By: Joe Bergner, Partner/Exec. Creative Director, Imaginasium
It’s an interesting question – and maybe, seemingly, an odd one. But it’s one I began to ponder when asked to write a guest column for the Boys & Girls Club blog on the importance of art expression among our youth.
I would contend that creativity is innate in all of us, at least in varying degrees. And that the youngest among us — unencumbered by the realities, distractions and cynicism of adults that can drive the imaginative spirit deep inside us — are freely and naturally creative. But are they less so today than in previous generations?
Sadly, research indicates that creativity actually has decreased in our children in recent years, particularly in America. Kyung Hee Kim, a researcher at the College of William and Mary, has found that since 1990, “children have become less able to produce unique and unusual ideas. They are also less humorous, less imaginative and less able to elaborate on ideas,” Kim said. Sobering thoughts. Have the modern distractions of our world gotten to our youth as well and actually extinguished the creative spark of our future? Maybe.
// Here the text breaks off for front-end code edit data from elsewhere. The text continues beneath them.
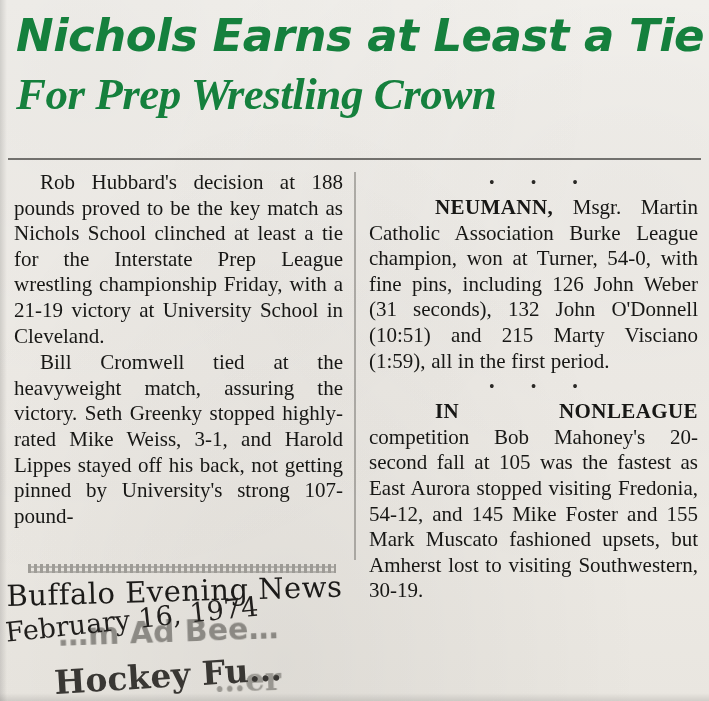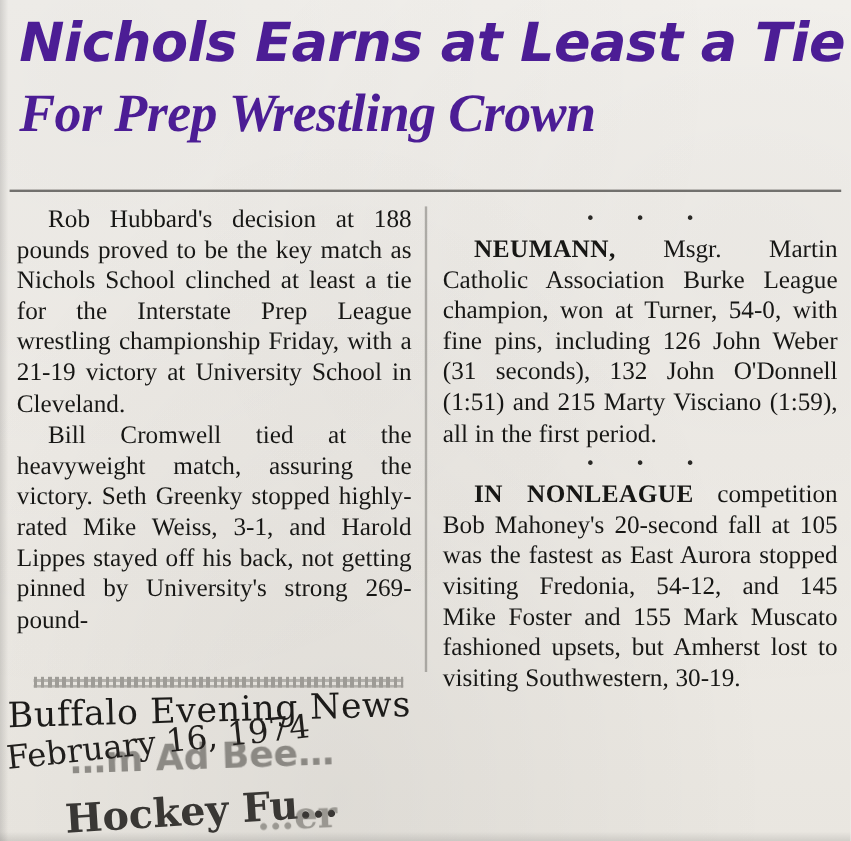--- a/index.html
+++ b/index.html
@@ -45,7 +45,7 @@
     font-size: 45px;
     line-height: 56px;
     letter-spacing: -0.5px;
-    color: #4c1d95;
+    color: #15803d;
     white-space: nowrap;
   }
   .headline-line.l2 {

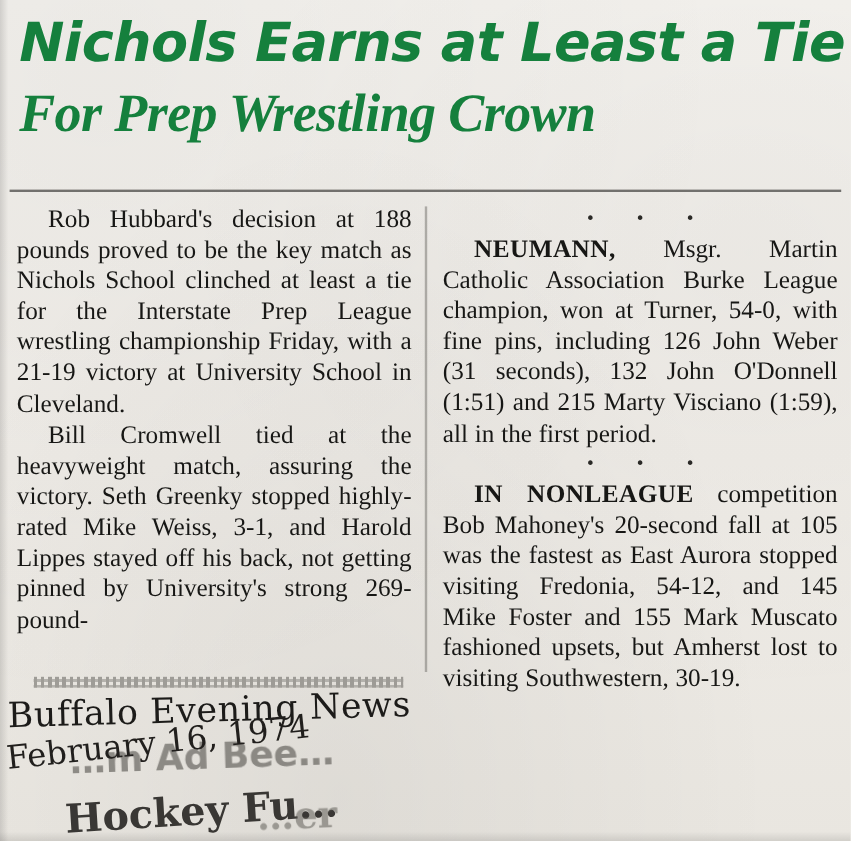--- a/index.html
+++ b/index.html
@@ -106,6 +106,7 @@
   .lead {
     font-weight: 700;
     letter-spacing: 0.4px;
+    margin-left: 40px;
   }
 
   

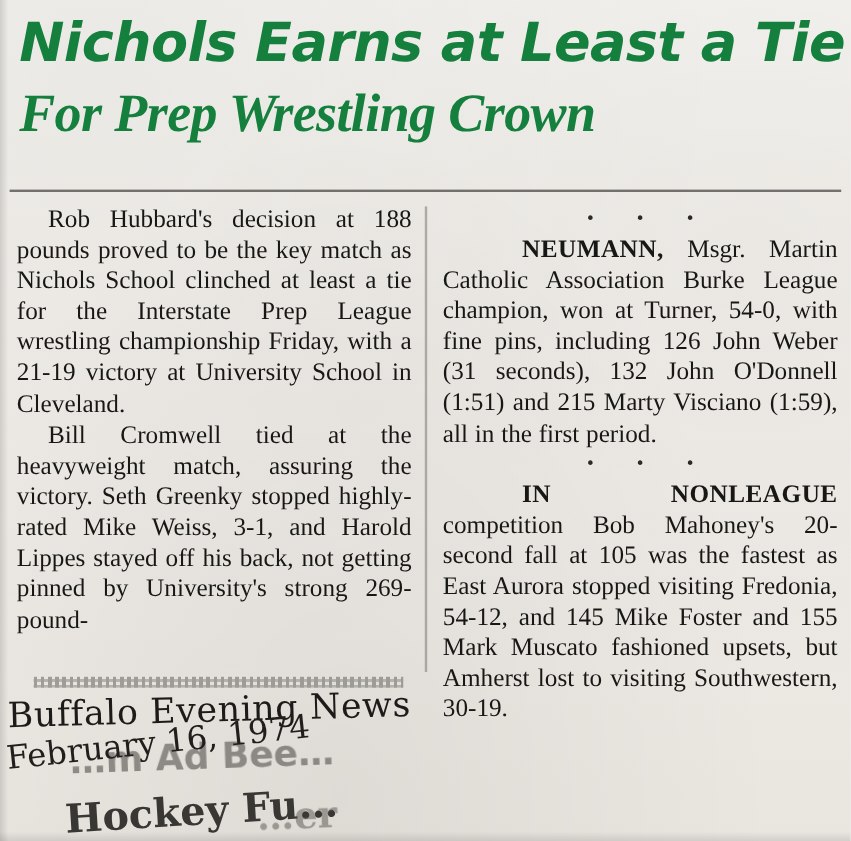--- a/index.html
+++ b/index.html
@@ -242,7 +242,7 @@
 
       <div class="dots">•&nbsp;•&nbsp;•</div>
 
-      <p class="body"><span class="lead">NEUMANN,</span><span> Msgr. Martin Catholic Association Burke League champion, won at Turner, 54-0, with fine pins, including 126 John Weber (31 seconds), 132 John O'Donnell (1:51) and 215 Marty Visciano (1:59), all in the first period.</span></p>
+      <p class="body"><span class="lead">NEUMANN,</span><span> Msgr. Martin Catholic Association Burke League champion, won at Turner, 54-0, with fine pins, including 126 John Weber (31 seconds), 132 John O'Donnell (10:51) and 215 Marty Visciano (1:59), all in the first period.</span></p>
 
       <div class="dots">•&nbsp;•&nbsp;•</div>
 

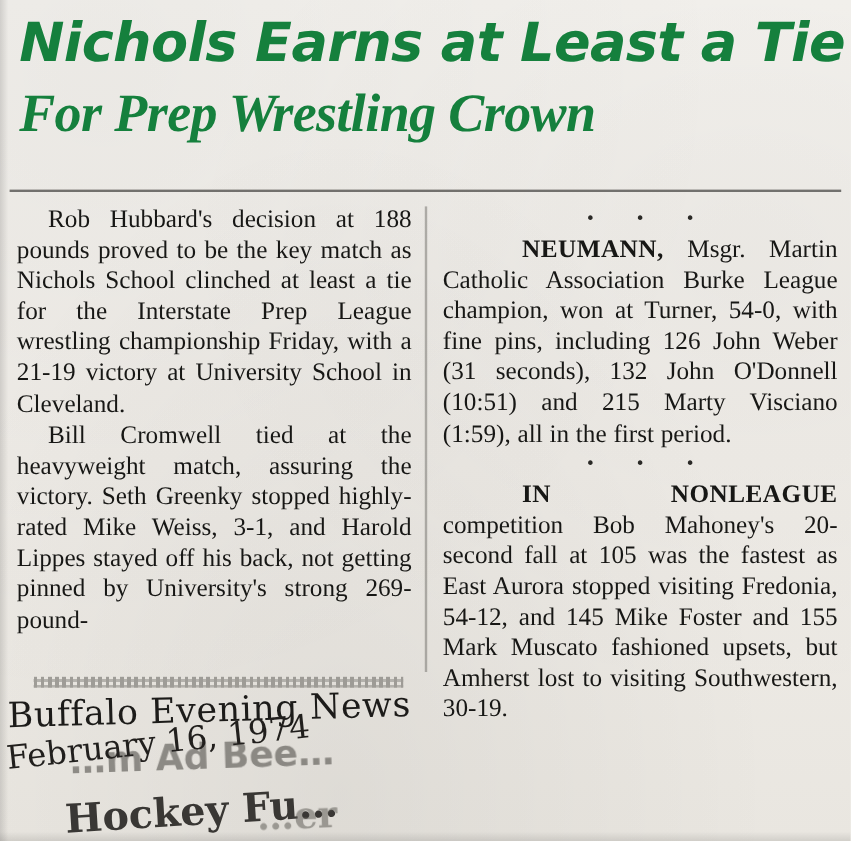--- a/index.html
+++ b/index.html
@@ -235,7 +235,7 @@
 
     <div class="col left">
       <p class="body">Rob Hubbard's decision at 188 pounds proved to be the key match as Nichols School clinched at least a tie for the Interstate Prep League wrestling championship Friday, with a 21-19 victory at University School in Cleveland.</p>
-      <p class="body">Bill Cromwell tied at the heavyweight match, assuring the victory. Seth Greenky stopped highly-rated Mike Weiss, 3-1, and Harold Lippes stayed off his back, not getting pinned by University's strong 269-pound-</p>
+      <p class="body">Bill Cromwell tied at the heavyweight match, assuring the victory. Seth Greenky stopped highly-rated Mike Weiss, 3-1, and Harold Lippes stayed off his back, not getting pinned by University's strong 107-pound-</p>
     </div>
 
     <div class="col right">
Perhaps this leads one to ask if creativity is even important in our world today? Again, I would contend that the answer is yes. In fact, it’s never been more so. I believe creativity holds the greatest hope for our future. And I’m not alone. Richard Florida, author of “Rise of the Creative Class” says that creativity has become the driving force of economic growth and that the Creative Class that engages in creativity therefore drives America economically. Look around you and it’s impossible to miss the growing influence of innovation in our lives. From the nearly constant emergence and evolution of technology to the fresh reimagining of the simplest functional items for the home (such as the works of Michael Graves and Karim Rashid) — design, creativity and ingenuity are everywhere and in demand. And in an ever-growing global competitive marketplace, our youth must be the world’s future leaders — the spearhead of society — driving what’s next.
A vital catalyst for this level of thinking is art expression. Engaging in visual/audio exploration causes the mind to see new patterns and possibilities, which is fundamental to problem-solving at all levels. This type of creativity is the highest aspect of education and must be viewed as such. Yet the arts are often seen as a lesser discipline to others like math and the sciences — as luxuries, frivolous, and expendable. But without applied creativity, all other subjects remain academic — lifeless laws, principles, and numbers on a page. It requires creativity to see new combinations, new possibilities in the world around us.
Are our kids today as creative as they used to be? Yes, but only if we nurture it.